Julia Haart veut mettre fin à la crise de Gett et sauver les « femmes juives enchaînées »

  • Julia Haart de "My Unorthodox Life" veut mettre fin à la crise des femmes juives enchaînées.
  • Elle plaide pour une législation sur le contrôle coercitif qui pourrait libérer ces femmes.
  • Haart propose également la création d'un sanctuaire offrant un logement, une éducation et une garde d'enfants aux agunot.

Ayant passé la majeure partie de sa vie d'adulte dans la communauté juive ultra-orthodoxe de Monsey, Julia Haart de “My Unorthodox Life” de Netflix, se souvient avoir été entourée de “femmes enchaînées”.

Ces femmes, également appelées agunot, portent cette étiquette parce que leurs maris refusent de leur accorder le divorce selon la loi juive.

Leur existence n’était pas un key pour les autres habitants de l’enclave hassidique de New York, a déclaré Haart. En fait, ils constituaient plutôt une « constante absolue ».

Mais la femme au foyer devenue star de télé-réalité se souvient de la mentalité des « mains en l’air » de la portion des grands rabbins, qui hésitaient à intervenir.

Julia Haart veut mettre fin à la crise de Gett et sauver les « femmes juives enchaînées »

Aujourd'hui, Haart, qui a quitté Monsey pour une vie laïque en ville, ne veut pas laisser cet héritage derrière lui.

Elle et d’autres militants juifs aux États-Unis prennent les choses en primary en plaidant pour une législation sur le contrôle coercitif qui, selon eux, pourrait libérer ces femmes enchaînées.

Au Royaume-Uni, le recours à des tribunaux laïcs et à des lois de contrôle coercitif pour amener les maris à libérer leurs femmes est de furthermore en in addition une approche privilégiée.

un document de la loi juive qui impose le divorce religieux.

Mais outre-Atlantique, de tels recours judiciaires sont rares.

New York dispose de quelques lois visant à empêcher toute utilisation abusive du système gett. La Californie, le Connecticut et Hawaï ont des lois contre le contrôle coercitif, mais aucune ne fait référence aux getts.

Haart et ses collègues militants veulent davantage de lois dans davantage d’États, et ils les veulent rapidement.

“C'est souvent la différence entre la vie et la mort”, a-t-elle déclaré.

“J'étais une non-entité lors de mon propre divorce”

Pour obtenir un divorce religieusement accepté dans le judaïsme, les femmes ont besoin d'un gett.

Selon les interprétations traditionnelles de la loi juive, une femme n’a pas le pouvoir d’obtenir elle-même un gett ou d’entamer une procédure de divorce.

Et lorsqu'un mari refuse d'accorder un gett, les femmes deviennent des « agunot », ce qui les rend incapables de sortir avec quelqu'un, de se remarier ou de fonder une nouvelle famille selon la loi juive.

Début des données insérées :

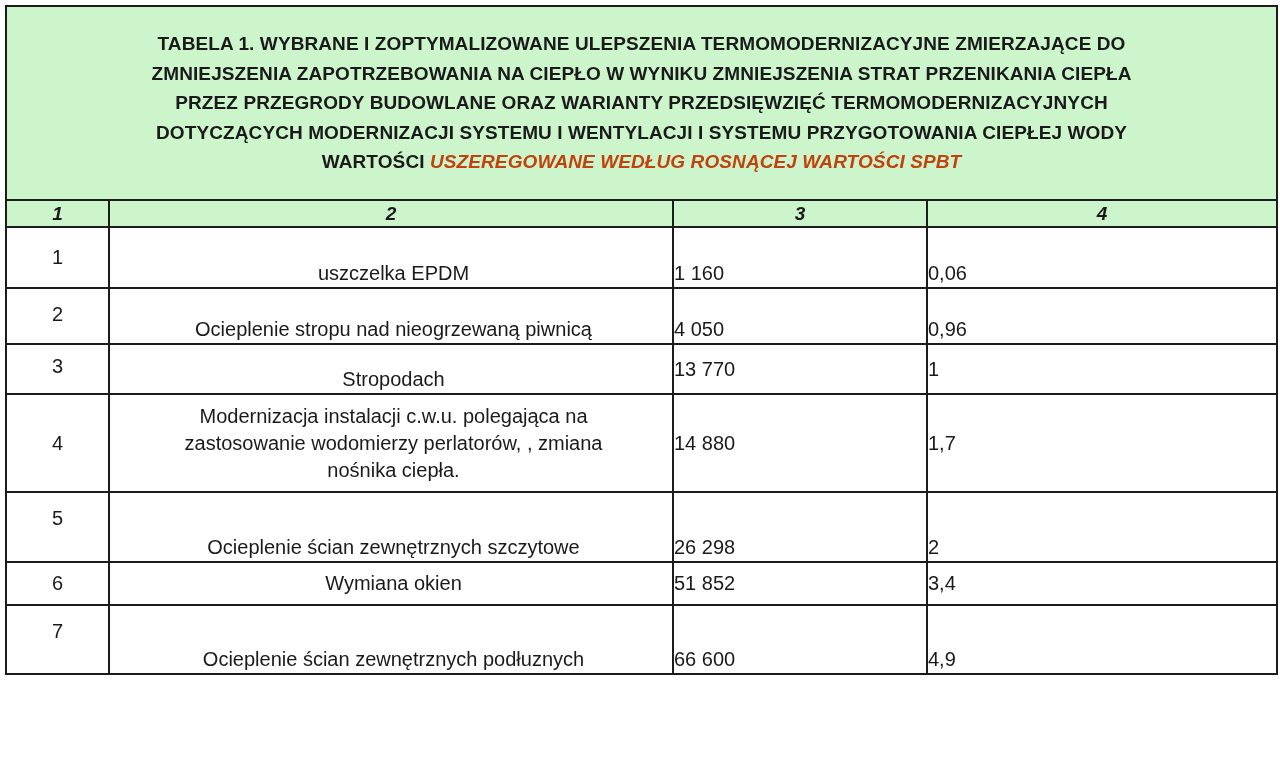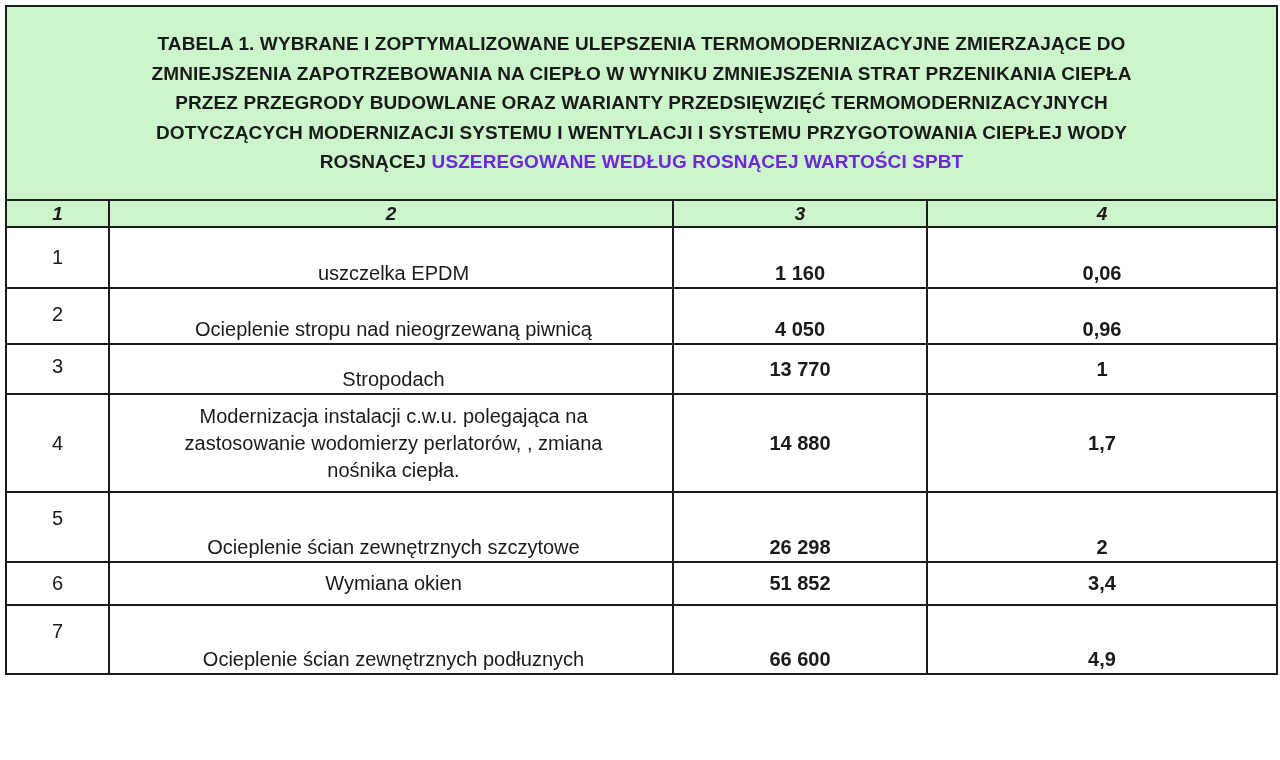--- a/index.html
+++ b/index.html
@@ -111,7 +111,7 @@
           <div>PRZEZ PRZEGRODY BUDOWLANE ORAZ WARIANTY PRZEDSIĘWZIĘĆ TERMOMODERNIZACYJNYCH</div>
           <div>DOTYCZĄCYCH MODERNIZACJI SYSTEMU I WENTYLACJI I SYSTEMU PRZYGOTOWANIA CIEPŁEJ WODY</div>
           <div>
-            <span>ROSNĄCEJ</span>
+            <span>WARTOŚCI</span>
             <span class="title-red">USZEREGOWANE WEDŁUG ROSNĄCEJ WARTOŚCI SPBT</span>
           </div>
         </td>

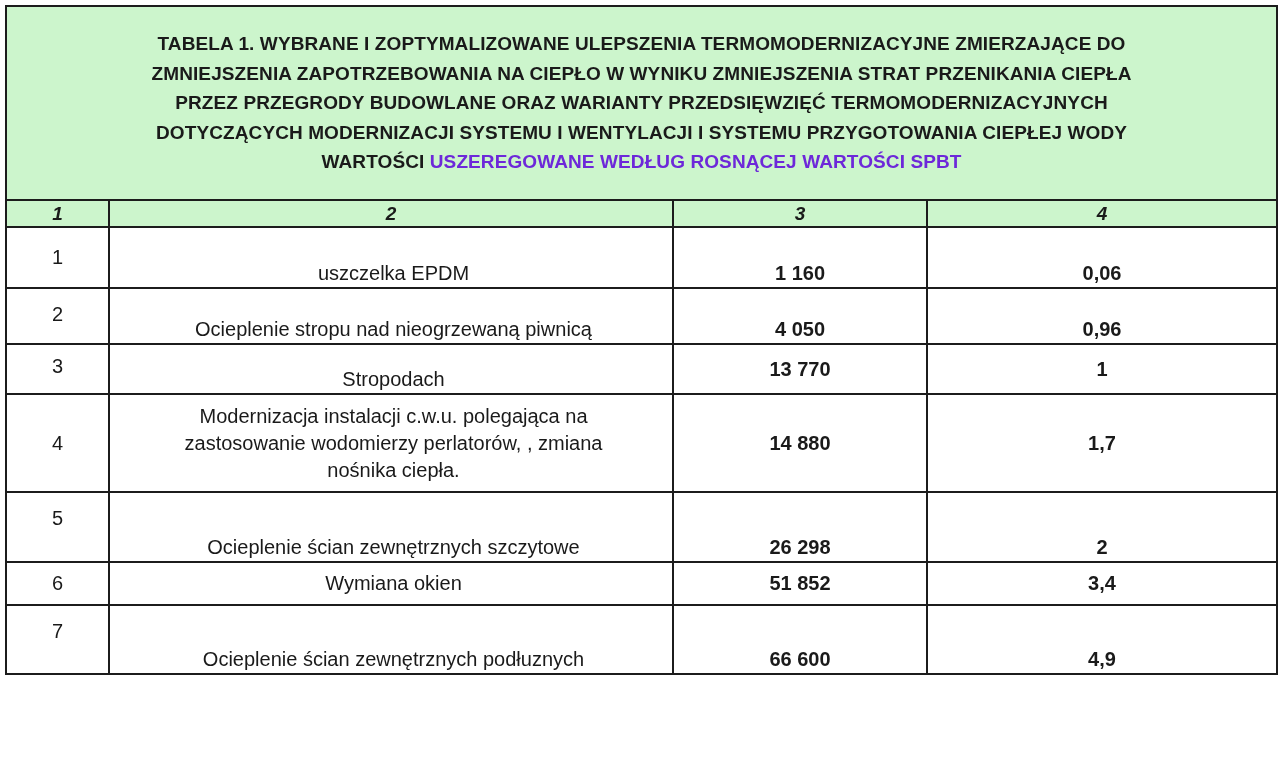--- a/index.html
+++ b/index.html
@@ -42,7 +42,8 @@
     padding: 0 6px;
   }
   .title-red {
-    color: #6d28d9;
+    color: #c2410c;
+    font-style: italic;
   }
   .hdr {
     background: #ccf5cc;

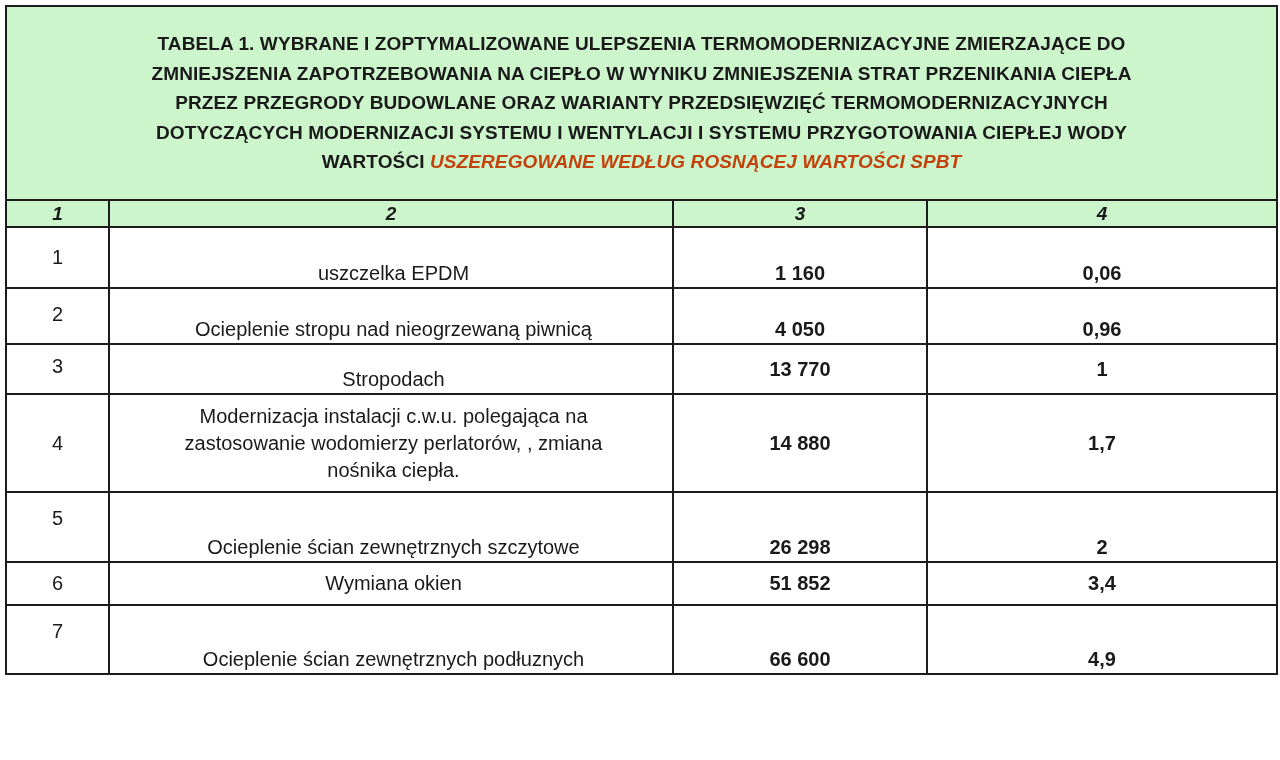--- a/index.html
+++ b/index.html
@@ -85,9 +85,7 @@
     vertical-align: middle;
   }
   .c-val {
-    text-align: center;
     vertical-align: bottom;
-    font-weight: bold;
   }
   .c-val.mid {
     vertical-align: middle;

On ne sait pas combien de « femmes enchaînées » aux États-Unis, et aucune organisation ne fit le nombre actual.

Selon l'Organisation pour la résolution d'Agunot (ORA), il existe un manque fondamental de données sur le sujet.

Mais une enquête de 2011 a identifié des centaines de cas.

Bien que Haart n'ait jamais été elle-même une Agunah, elle a suivi un extended processus pour obtenir un gett après la fin de son leading mariage.

Le processus a été lengthy et, même s'il n'a pas été controversé, il a néanmoins influencé sa perception de la façon dont les femmes juives orthodoxes sont traitées par les tribunaux juifs, le Batei Din, lors des procédures de divorce.

Haart a fourni à BI des vidéos de ses débats, qui la montraient comme la seule femme dans la salle, assise à length des juges religieux qui présidaient.

“Ils ne m'ont jamais regardée”, a-t-elle déclaré. “J'étais une non-entité lors de mon propre divorce, comme je l'ai été tout au lengthy de mon mariage.”

Cette expérience, qui l’a rendue furieuse, la pousse désormais à défendre les femmes dans des conditions pires.

Sanctuaires, prénuptiaux et autres solutions

L'idée initiale de Haart pour résoudre la crise était de créer un sanctuaire pour les femmes enchaînées, doté de ressources financières et d'une éducation laïque.

Dans la deuxième saison de son émission « My Unorthodox Daily life », sortie en 2022, Haart a visité deux bâtiments à New York qu'elle a dit qu'elle espérait transformer en un centre offrant un logement, une éducation et une garde d'enfants aux agunot.

Pour Haart, c'est un signe d'espoir qu'avec les bonnes lois en put, des femmes comme celles qu'elle a connues à Monsey pourraient un jour être libres.

“Les gens disent que les choses ne changeront jamais”, a-t-elle déclaré, avant d'ajouter : “Si j'y croyais réellement, je ne ferais pas le travail que je fais.”